During my cancer treatments (2TURBs and Bladder Removal) I worked a full time job as a new car dealer and; Sometimes it made me forget the cancer....... sometimes I fell into a "What the hell am I doing?" phase.
Try as I might, I couldn't keep the self pity away forever.
But I did fiend a few things that worked for me. And you can use them too.
1) I TALKED about it. With my wife(especially)kids, close friends. I even let my employees and customers know I had cancer and I was going to beat it.
2) I formed a bond with my wife as a team member. She was my Rock. I told her EVERYTHING and we never held back. She also suffered along with me and we supported each other when times got tough.
3) We(the team) took charge of our health care. We kept a notebook and had a powwow after each Dr. visit. Just to make sure we got the same info from the visit. there were times when we challenged the Dr. if we felt he was treating us as a Number. She protected me and Prodded me thru the surgeries and the recovery. I cannot tell you how important this step is.
4) I was allowed to wallow in short bursts of self pity. Surprisingly it helped me cope. Then, my team would tell me to "Get over it" and pull my eyes up to all that I had to live for. That became the reality check that got me going.
5) I found this site. Filled with people who have been thru all kinds of stuff. They can help you find your way. They care about getting you the BEST treatment and keeping you focused on surviving. And we do survive dammit! Just last weekend I won 2 races at Watkins Glen in the SCCA weekend. We are survivors and never let this cancer thing beat us. And apparently we won't let anyone else beat us either.

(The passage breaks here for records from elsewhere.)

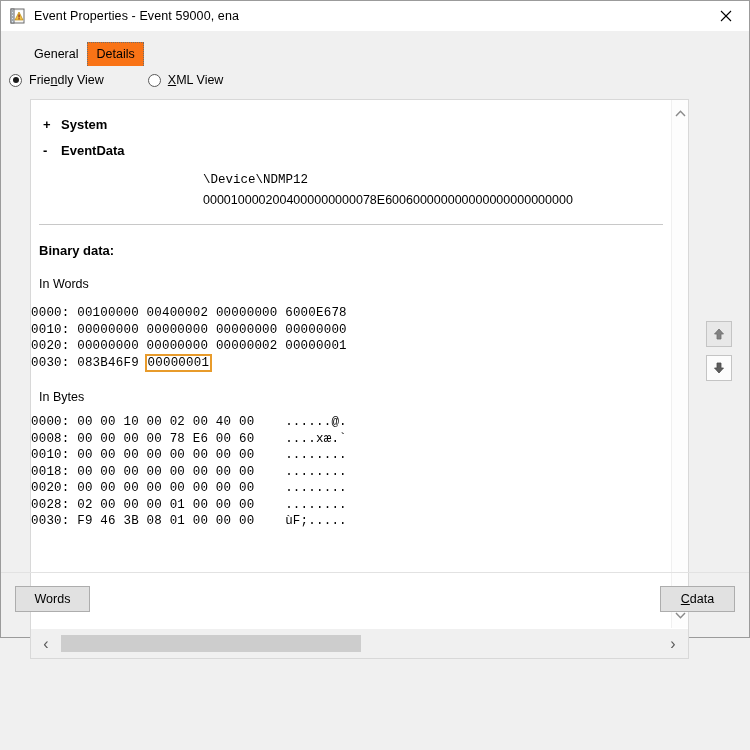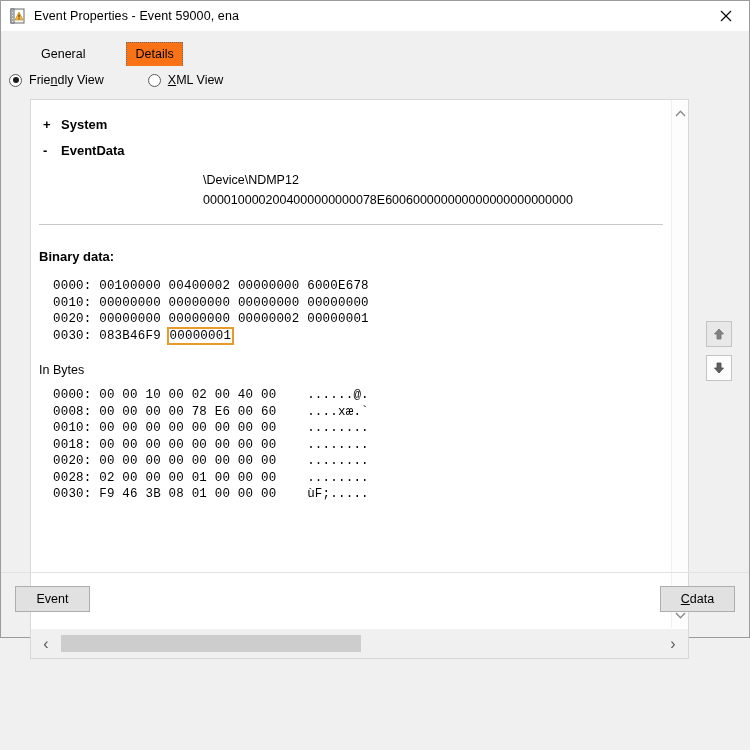--- a/index.html
+++ b/index.html
@@ -60,25 +60,24 @@
     align-items: center;
     justify-content: center;
   }
   #close-button svg { display: block; }
 
   
   #tabstrip {
     position: relative;
     height: 26px;
     margin-top: 8px;
-    padding-left: 31px;
+    padding-left: 24px;
     flex: none;
     display: flex;
     align-items: flex-end;
-    gap: 32px;
   }
   .tab {
     font-size: 12.5px;
     padding: 4px 8px 4px 8px;
     line-height: 15px;
     background: transparent;
     border: 1px solid transparent;
     border-bottom: none;
     position: relative;
     top: 1px;
@@ -182,45 +181,45 @@
   }
   #tree-system { margin-top: 17px; }
   #tree-eventdata { margin-top: 11px; }
 
   .data-line {
     padding-left: 172px;
     font-size: 12.5px;
     line-height: 20px;
     white-space: nowrap;
   }
-  #data-line-1 { margin-top: 12px; }
+  #data-line-1 { margin-top: 12px; font-family: Liberation Mono, monospace; }
 
   #separator {
     height: 1px;
     background: #c8c8c8;
     margin: 14px 8px 0 8px;
   }
 
   .section-bold {
     font-weight: bold;
     font-size: 13px;
     padding-left: 8px;
-    margin-top: 24px;
+    margin-top: 18px;
   }
   .section-plain {
     font-size: 12.5px;
     padding-left: 8px;
     margin-top: 19px;
   }
 
   .hexblock {
     font-family: "Liberation Mono", "DejaVu Sans Mono", monospace;
     font-size: 12.5px;
     line-height: 16.5px;
-    padding-left: 22px;
+    padding-left: 0;
     white-space: pre;
     letter-spacing: 0.2px;
   }
   #words-block { margin-top: 14px; }
   #bytes-block { margin-top: 10px; }
 
   .hexrow { position: relative; height: 16.5px; }
   .hi-box {
     outline: 2px solid #E89B2B;
     outline-offset: 0px;
@@ -392,20 +391,21 @@
             <span class="tree-toggle">-</span>
             <span>EventData</span>
           </div>
 
           <div class="data-line" id="data-line-1">\Device\NDMP12</div>
           <div class="data-line">0000100002004000000000078E600600000000000000000000000</div>
 
           <div id="separator"></div>
 
           <div class="section-bold">Binary data:</div>
+          <div class="section-plain">In Words</div>
 
           <div class="hexblock" id="words-block"><div class="hexrow"><span>0000: </span><span>00100000</span><span> </span><span>00400002</span><span> </span><span>00000000</span><span> </span><span>6000E678</span></div><div class="hexrow"><span>0010: </span><span>00000000</span><span> </span><span>00000000</span><span> </span><span>00000000</span><span> </span><span>00000000</span></div><div class="hexrow"><span>0020: </span><span>00000000</span><span> </span><span>00000000</span><span> </span><span>00000002</span><span> </span><span>00000001</span></div><div class="hexrow"><span>0030: </span><span>083B46F9</span><span> </span><span class="hi-box" style="outline-color: rgb(232, 155, 43);">00000001</span></div></div>
 
           <div class="section-plain">In Bytes</div>
 
           <div class="hexblock" id="bytes-block"><div class="hexrow"><span>0000: </span><span>00 00 10 00 02 00 40 00</span><span>    </span><span>......@.</span></div><div class="hexrow"><span>0008: </span><span>00 00 00 00 78 E6 00 60</span><span>    </span><span>....xæ.`</span></div><div class="hexrow"><span>0010: </span><span>00 00 00 00 00 00 00 00</span><span>    </span><span>........</span></div><div class="hexrow"><span>0018: </span><span>00 00 00 00 00 00 00 00</span><span>    </span><span>........</span></div><div class="hexrow"><span>0020: </span><span>00 00 00 00 00 00 00 00</span><span>    </span><span>........</span></div><div class="hexrow"><span>0028: </span><span>02 00 00 00 01 00 00 00</span><span>    </span><span>........</span></div><div class="hexrow"><span>0030: </span><span>F9 46 3B 08 01 00 00 00</span><span>    </span><span>ùF;.....</span></div></div>
 
         </div>
 
         <div id="vscroll">
@@ -439,21 +439,21 @@
       </div>
       <div class="navbtn" id="navbtn-down">
         <svg width="14" height="14" viewBox="0 0 14 14">
           <polygon points="7,12 2.5,7 5,7 5,2 9,2 9,7 11.5,7" fill="#5e5e5e" stroke="#4a4a4a" stroke-width="0.8"></polygon>
         </svg>
       </div>
     </div>
   </div>
 
   <div id="footer">
-    <button class="dlgbtn" id="copy-button">Event</button>
+    <button class="dlgbtn" id="copy-button">Words</button>
     <button class="dlgbtn" id="close-dlg-button">
         <span></span>
         <span class="mnem">C</span>
         <span>data</span>
       </button>
   </div>
 
 </div>
 
 </body></html>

Thanks for reading. If you need sympathy...... we are here.
If you need a kick in the pants....... We provide that too.
Light a man a fire and he is warm for an evening.

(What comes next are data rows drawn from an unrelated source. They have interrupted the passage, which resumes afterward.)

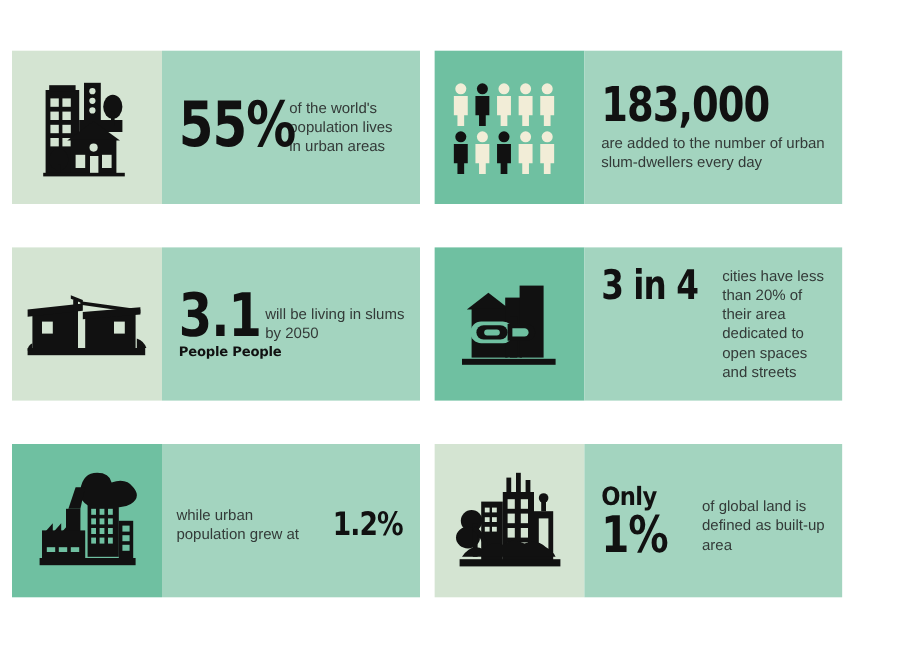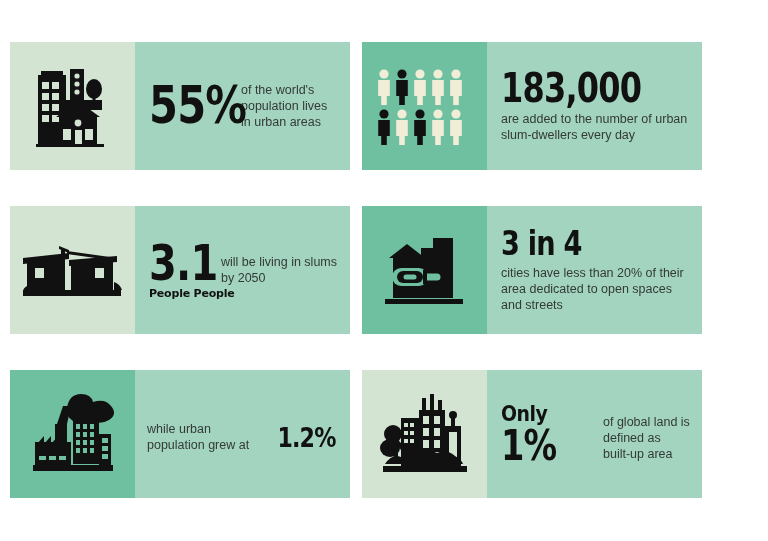--- a/index.html
+++ b/index.html
@@ -82,21 +82,21 @@
   .c2 .col{display:flex;flex-direction:column;justify-content:space-between;}
 
   
   .c3 .numwrap{width:72px;flex:0 0 72px;}
   .c3 .bignum{font-size:50px;}
   .c3 .stack{display:flex;align-items:center;}
   .c3 .numcol{display:flex;flex-direction:column;align-items:flex-start;}
 
   
   .c4 .bignum{font-size:34px;margin-bottom:5px;}
-  .c4 .col{display:flex;flex-direction:column;justify-content:center;}
+  .c4 .col{display:flex;justify-content:center;}
 
   
   .c5 .body-pane{padding:0 8px 0 12px;}
   .c5 .mix{font-size:12.5px;color:#333a38;line-height:1.3;}
   .c5 .inl{
     font-family:"DejaVu Sans", sans-serif;
     font-weight:700;color:#111;
     font-size:27px;letter-spacing:-1px;
     display:inline-block;
     transform:scaleX(.82);
@@ -111,21 +111,21 @@
   
   .c6 .only{
     font-family:"DejaVu Sans", sans-serif;
     font-weight:700;color:#111;
     font-size:21px;letter-spacing:-.6px;
     transform:scaleX(.9);transform-origin:left center;
   }
   .c6 .bignum{font-size:42px;}
   .c6 .leftcol{display:flex;flex-direction:column;justify-content:center;width:84px;flex:0 0 84px;}
   .c6 .stack{display:flex;align-items:center;}
-  .c6 .desc{padding-top:9px;margin-left:18px;}
+  .c6 .desc{padding-top:9px;}
 
   svg{display:block;}
 </style>
 </head>
 <body>
 
 <div class="board">
 
   <div class="row">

Light a man ON fire and he's warm forever.
08/08/08...RC neo bladder
New Man! [/size]
The following user(s) said Thank You: lorrainevalentine
Don·t give up on the treatments- unpleasant though they may be, it is not forever. Speak to your doctor about the pain and irritation level, there are medications that will help. And the schedule of treatment is not written in stone - if you still have bad side effects when your next treatment is due, speak with your doctor about delaying the next instillation until things have settled a bit.They can also reduce the dosage of bcg, if it is really bad. Very important is that you drink plenty of wáter - the more dilute the urine the less it irritates - and side effects seem to fade faster- downside is that you have to pee a lot more often, but it hurts less.The feeling cold and achiness is also a side effect, but it does go away eventually. All these effects are your body building up defences to fight first the bcg, but then the cáncer cells. Whilst I appreciate that it is really hard to get your mind off the cáncer, particularly when you have to keep making so many pee stops, once you have finished this round of treatment, try and get out to do things that take your mind off it. The depression itself makes you feel tired, but don·t let it spoil your enjoyment of life.
Thanks for getting back. I do feel tired after, for about three days. I am also very cold most of the time now. By Wednesday I start to feel better then on Friday it sarts all over again. The catheter is sarting to hurt going in and last friday I started leaking a little but by Saturday it stoped. I try not to let on like I am having any pain and when asked how I am, I tell them fine. I'm not. I hurt all the time, cant sleep, up all night in the bathroom dreading having to go because of the pain. I will ask about the Zoloft and see if that is something I should consider.